About this community
We progressively surrender most of our point-source bulbs. Those that remain are for decor, not for illumination. Big LED plate lights occupy recessed-light locations. In time lights get smaller, distributed and remote-controlled with DC wiring. Light elements are with standard-everywhere low-voltage connectors like audio jacks. New luminaires are forward-compatible with OLED elements.
And - - seeing that PV arrays fail to serve in a disaster if grid-tied, let most lighting and crucial electronics be off-grid. Silly us, to want to generate income with a PV array, in the grid. In this, lights wired as low-voltage DC, auto and marine as the active example, will prevail over now-competitive chip-on-board AC LEDs. Why might we need AC LEDs? Strip boards down to only diodes and wires: that's what lasts forever. All fragile electronics clustered, serviceable, elsewhere.

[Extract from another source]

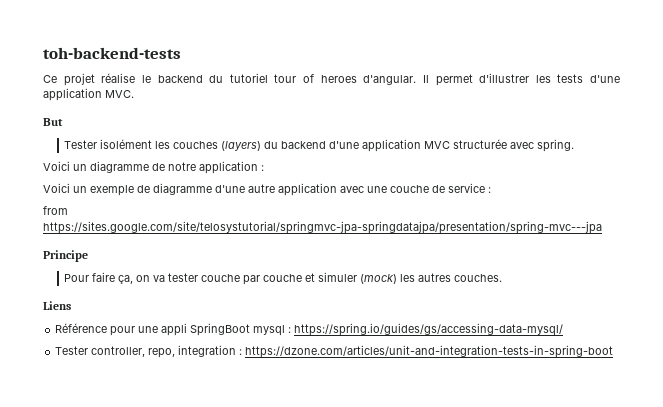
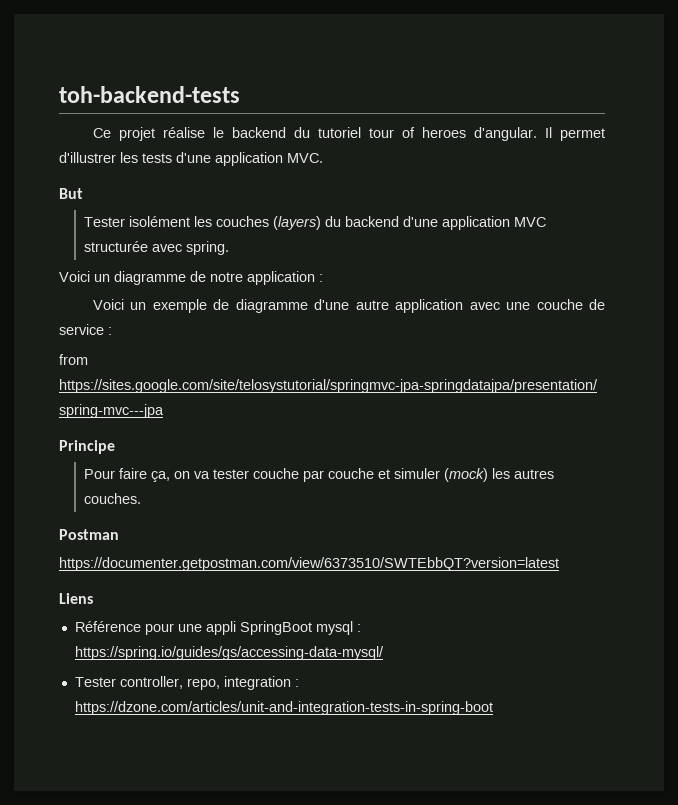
+ Postman
+ https://documenter.getpostman.com/view/6373510/SWTEbbQT?version=latest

I find no help yet in the participation at this community.
Searching the internet for vision and progress, try this as a Google search:
"distributed power generation for lighting and crucial electronics ."

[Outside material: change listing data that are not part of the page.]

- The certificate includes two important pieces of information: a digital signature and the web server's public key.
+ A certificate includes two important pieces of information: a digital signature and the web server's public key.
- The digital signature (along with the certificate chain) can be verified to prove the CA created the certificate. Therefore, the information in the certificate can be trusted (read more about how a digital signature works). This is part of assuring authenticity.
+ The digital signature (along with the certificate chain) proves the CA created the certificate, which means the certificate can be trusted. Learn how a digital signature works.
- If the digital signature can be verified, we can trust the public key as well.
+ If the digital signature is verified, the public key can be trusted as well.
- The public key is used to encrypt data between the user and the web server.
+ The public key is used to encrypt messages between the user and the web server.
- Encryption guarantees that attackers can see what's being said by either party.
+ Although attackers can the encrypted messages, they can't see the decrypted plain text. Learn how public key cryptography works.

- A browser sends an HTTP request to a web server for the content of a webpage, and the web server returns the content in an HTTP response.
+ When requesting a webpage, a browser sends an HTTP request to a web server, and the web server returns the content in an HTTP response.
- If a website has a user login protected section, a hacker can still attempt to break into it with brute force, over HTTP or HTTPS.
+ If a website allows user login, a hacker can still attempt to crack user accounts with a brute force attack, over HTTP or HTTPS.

Find commercial buildings progress in this Carnegie Mellon report , in LEDs Magazine. From this, discover the Emerge Alliance , "an open industry association leading the rapid adoption of safe DC power distribution in commercial buildings through the development of EMerge Alliance standards."

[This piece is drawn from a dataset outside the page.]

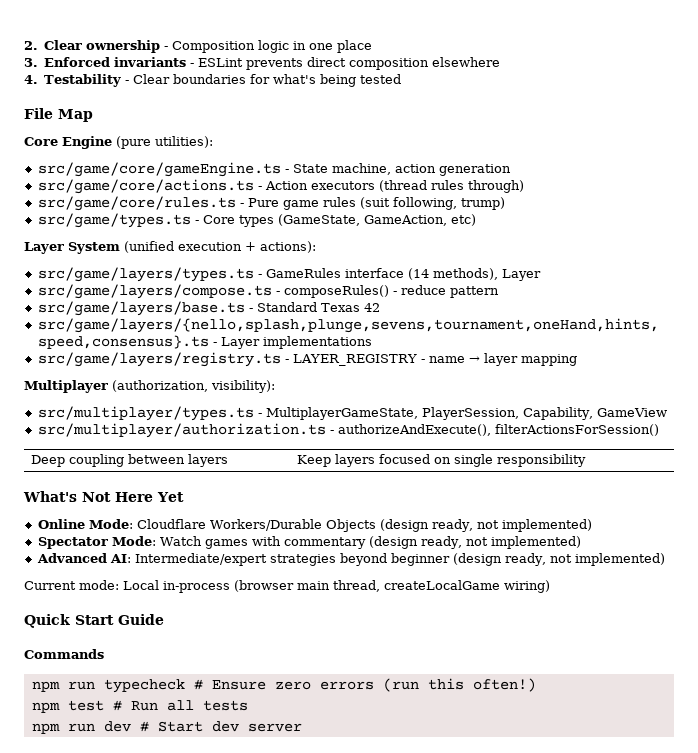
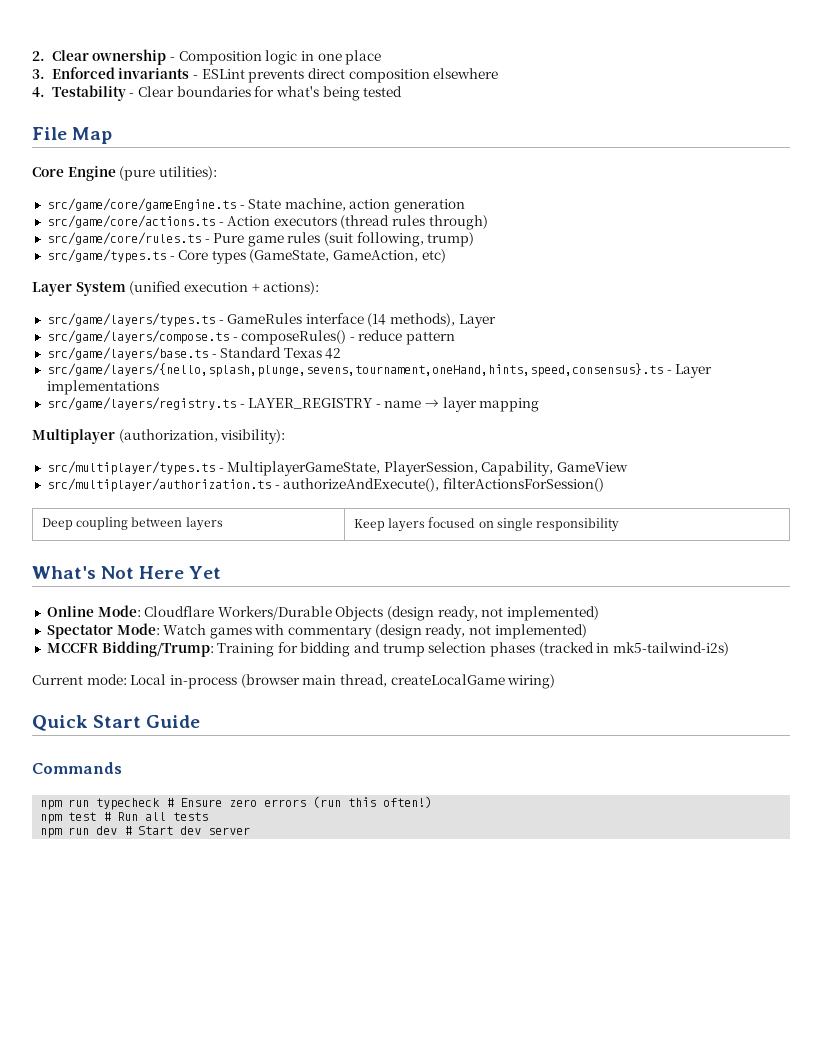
- Advanced AI: Intermediate/expert strategies beyond beginner (design ready, not implemented)
+ MCCFR Bidding/Trump: Training for bidding and trump selection phases (tracked in mk5-tailwind-i2s)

At the Emerge Alliance home page, find this link to Mother Nature Network:
The home of tomorrow will run on direct current
See that advanced thought is coming from Lloyd Alter, blogging from Toronto:
http://www.treehugger.com/
The vision of collection on each home may sound extreme, and in fact is not absolute. Many means of local cooperation can evolve. Here is one vision of rather large collectives for distributed generation, in India:
http://electronicsb2b.com/?p=18586#
In the USA, a campaign open to every individual home might be necessary. Any urban divorce from the grid would be disruptive. A little alienation, voluntarily in every home, can not be stopped. Each participant finds the best-yet way to cooperate in guarding life on Earth against consumptive waste.With that beginning, find other means of expression. A typical path will be separation from the grid in the overhead lights chosen (eventually all). Where ceiling junction boxes are stupidly packed with power distribution to outlets, much rewiring will be afforded by the sure savings. Homes will become safer. With all other prep as in closure of attic floor pits, now add overhead insulation. And, never, never add insulation that gets in the way of needed repairs and largest savings opportunities. Repairs shall include fixing ventilation problems at bad noise-maker fans, badly ducted, and promotion of good attic ventilation by correcting deficient soffit vents.
I am committed that I will do a trial installation in my own home. I invite development of other projects through inspiration at community Build It Solar:
- Let's see who gets a project done first. My first room will employ Nicor DLS lights minus the AC to DC converter assembly in each luminaire. The AC is separable with twist connectors. I want to build little lights with minimal additions to inexpensive light engine boards, where the biggest challenge is in cobbling up connector jacks, using audio components to start. In time, push-pluck connectors will be universal and will cost almost nothing, enabling very wonderful light as art, always low voltage and outside costly regulation.